Background

Brisbane Residency

Lead Artists: Maddie Little and Kath Duncan

‘Trust and vulnerability takes time. But to establish trust with one another, we also need to trust ourselves and our contribution to the space. Kath’s activity on day one (do something you’re bad at) helped challenge the expectations we have of ourselves. We loosened up. We contributed earnestly. We took the time to let others speak, and to speak ourselves. We heard each other. We heard ourselves.’

– Maddie Little

Workshop Plan

The creative residency was a new concept created in response to the Alice Springs Transmission workshop. What a number of artists expressed in a powerful workshop discussion was that to allow for intense vulnerability among artists, it was necessary to first establish a connection with them.
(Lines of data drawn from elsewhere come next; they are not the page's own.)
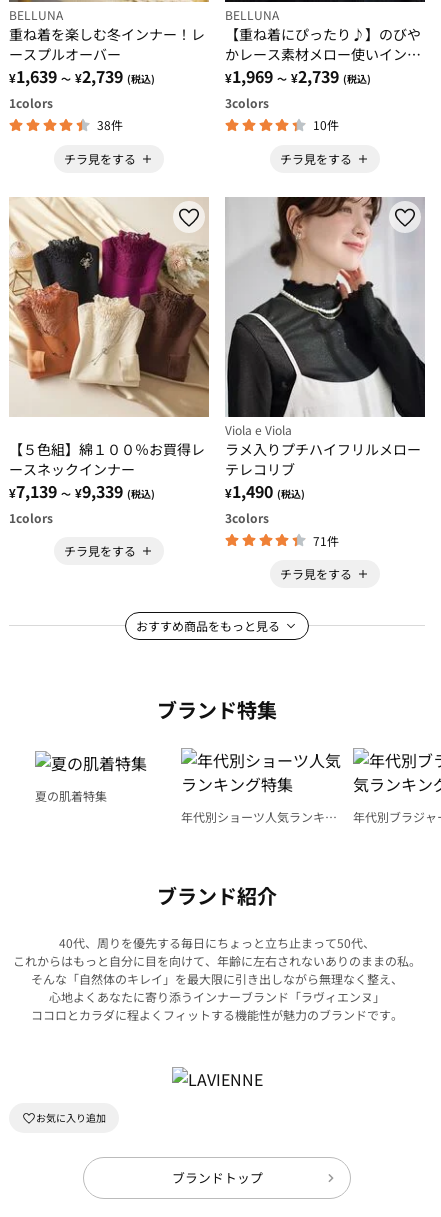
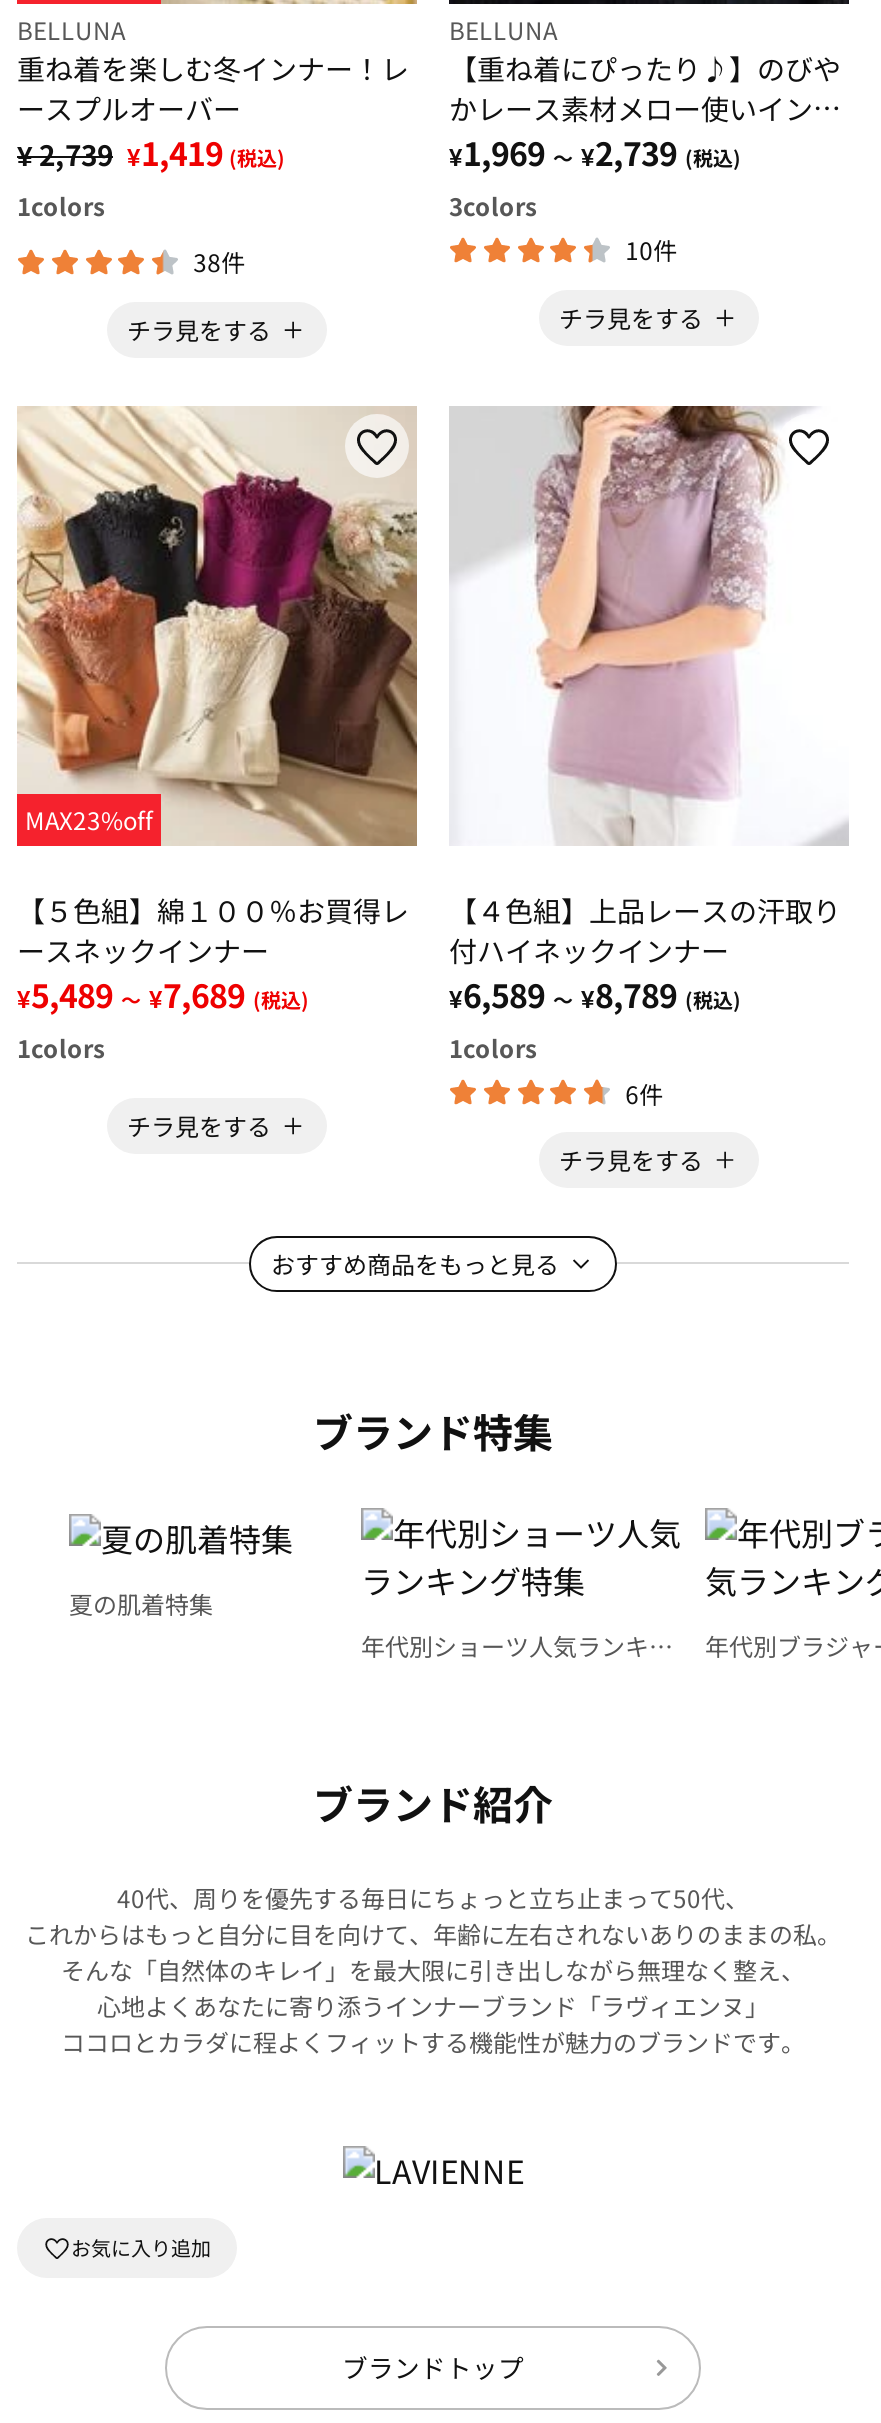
- ¥1,639 ～ ¥2,739 (税込)
+ ¥ 2,739 ¥1,419 (税込)

+ MAX23%off

- [image]
- Viola e Viola
- ラメ入りプチハイフリルメロー
- テレコリブ
- ¥1,490 (税込)
- 3colors
- 71件
+ [image]
+ 【４色組】上品レースの汗取り
+ 付ハイネックインナー
+ ¥6,589 ～ ¥8,789 (税込)
+ 1colors
+ 6件

- ¥7,139 ～ ¥9,339 (税込)
+ ¥5,489 ～ ¥7,689 (税込)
The notion of ‘safety’ was key here; you did not need to be best friends with every artist in the room to feel a sense of safety and comfort, which is ultimately necessary for sharing deeply personal experiences and emotions and perform. As a workshop participant (prior to my joining The Last Avant Garde team), I suggested that a residency would be better suited for workshops seeking a similar outcome. That perhaps by allowing for a connection to be created organically over a few days, the result would be a safer creative environment that felt more supportive and secure, thus allowing more participants to open up and share with one another.

Initially, we had these big ideas about the scope of the residency, but it appears the creative universe had other plans for us. We had some difficulty finding the perfect venue and dealt with some missing email dilemmas, meaning that we could not confirm all participants ‘til right before the residency was due to begin. Our number of participants was reduced as a result, but we were keen to get stuck in.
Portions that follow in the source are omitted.